■ **TASK DESCRIPTION**:
Take the line that contains "aspirer | contributions: 446 -> 541" and each one after it through the last line below, and retype them exactly. Leave out the pictures.

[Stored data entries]
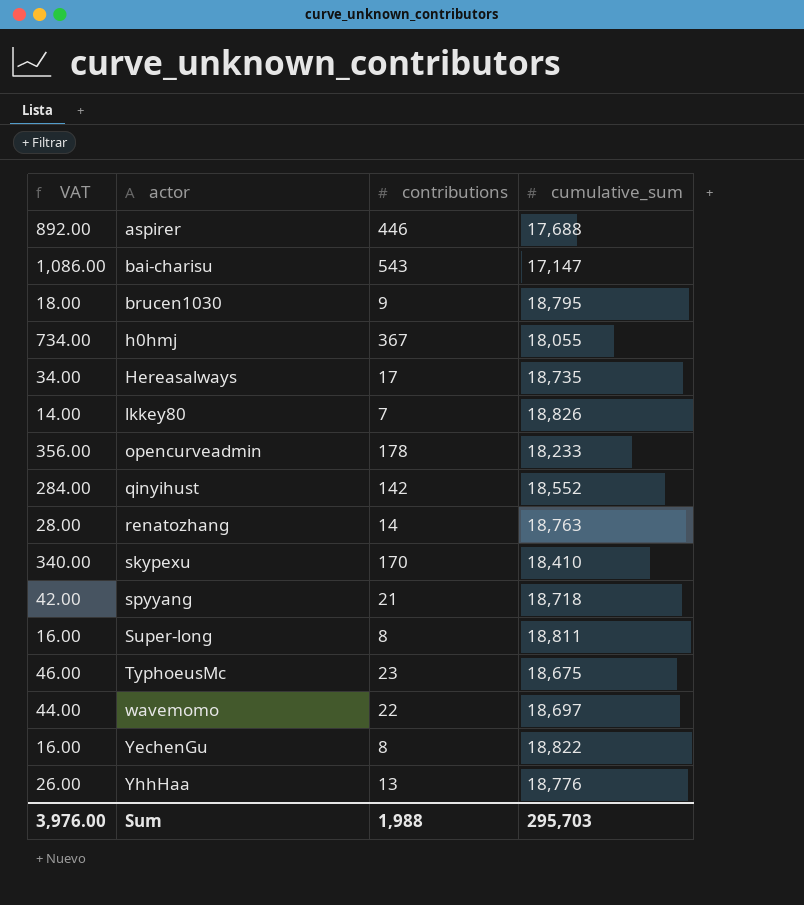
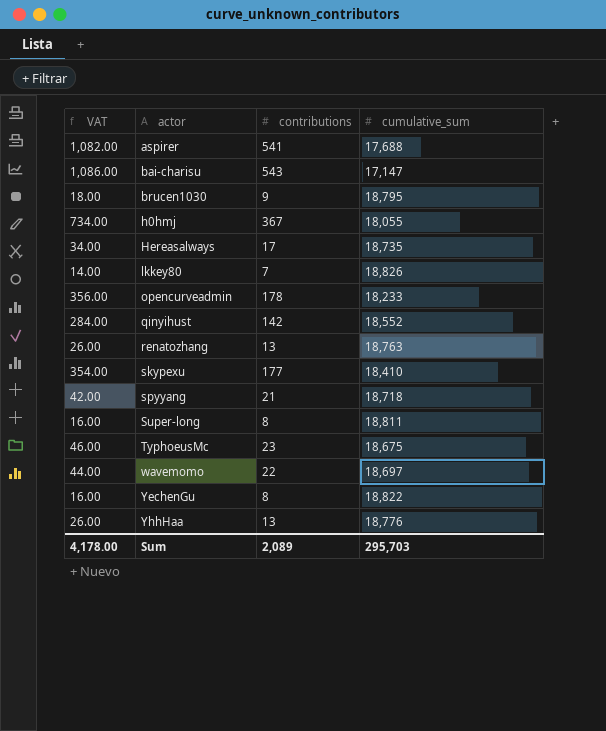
aspirer | VAT: 892.00 -> 1,082.00
aspirer | contributions: 446 -> 541
renatozhang | VAT: 28.00 -> 26.00
renatozhang | contributions: 14 -> 13
skypexu | VAT: 340.00 -> 354.00
skypexu | contributions: 170 -> 177
Sum | VAT: 3,976.00 -> 4,178.00
Sum | contributions: 1,988 -> 2,089

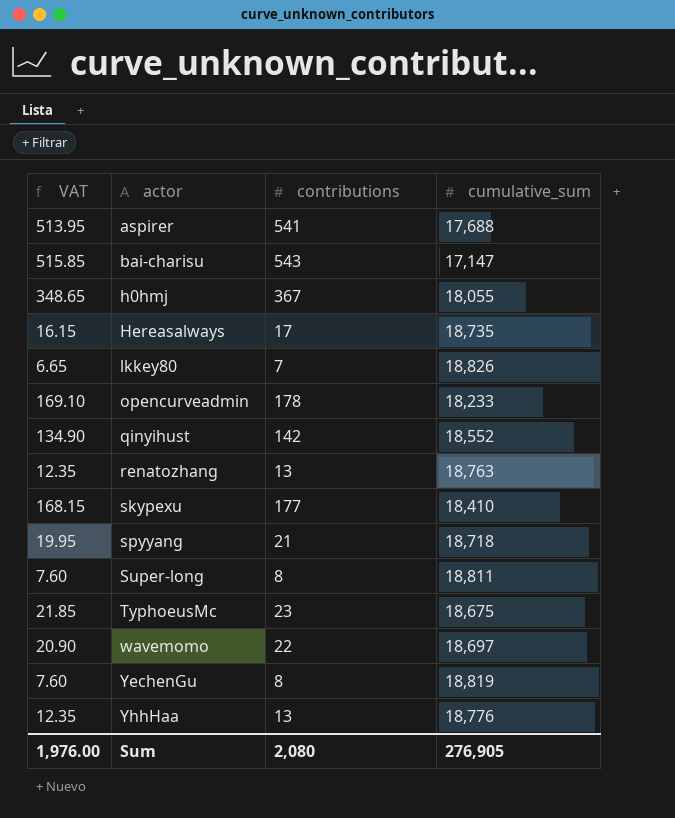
column VAT | formula: [contributions] * 2 -> [contributions] * 0.95
row brucen1030: 18.00 | 9 | 18,795 -> none
YechenGu | cumulative_sum: 18,822 -> 18,819
Sum | VAT: 4,178.00 -> 1,976.00
Sum | contributions: 2,089 -> 2,080
Sum | cumulative_sum: 295,703 -> 276,905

■ **RESULT OF THE TASK**:
aspirer | contributions: 446 -> 541
renatozhang | VAT: 28.00 -> 26.00
renatozhang | contributions: 14 -> 13
skypexu | VAT: 340.00 -> 354.00
skypexu | contributions: 170 -> 177
Sum | VAT: 3,976.00 -> 4,178.00
Sum | contributions: 1,988 -> 2,089

column VAT | formula: [contributions] * 2 -> [contributions] * 0.95
row brucen1030: 18.00 | 9 | 18,795 -> none
YechenGu | cumulative_sum: 18,822 -> 18,819
Sum | VAT: 4,178.00 -> 1,976.00
Sum | contributions: 2,089 -> 2,080
Sum | cumulative_sum: 295,703 -> 276,905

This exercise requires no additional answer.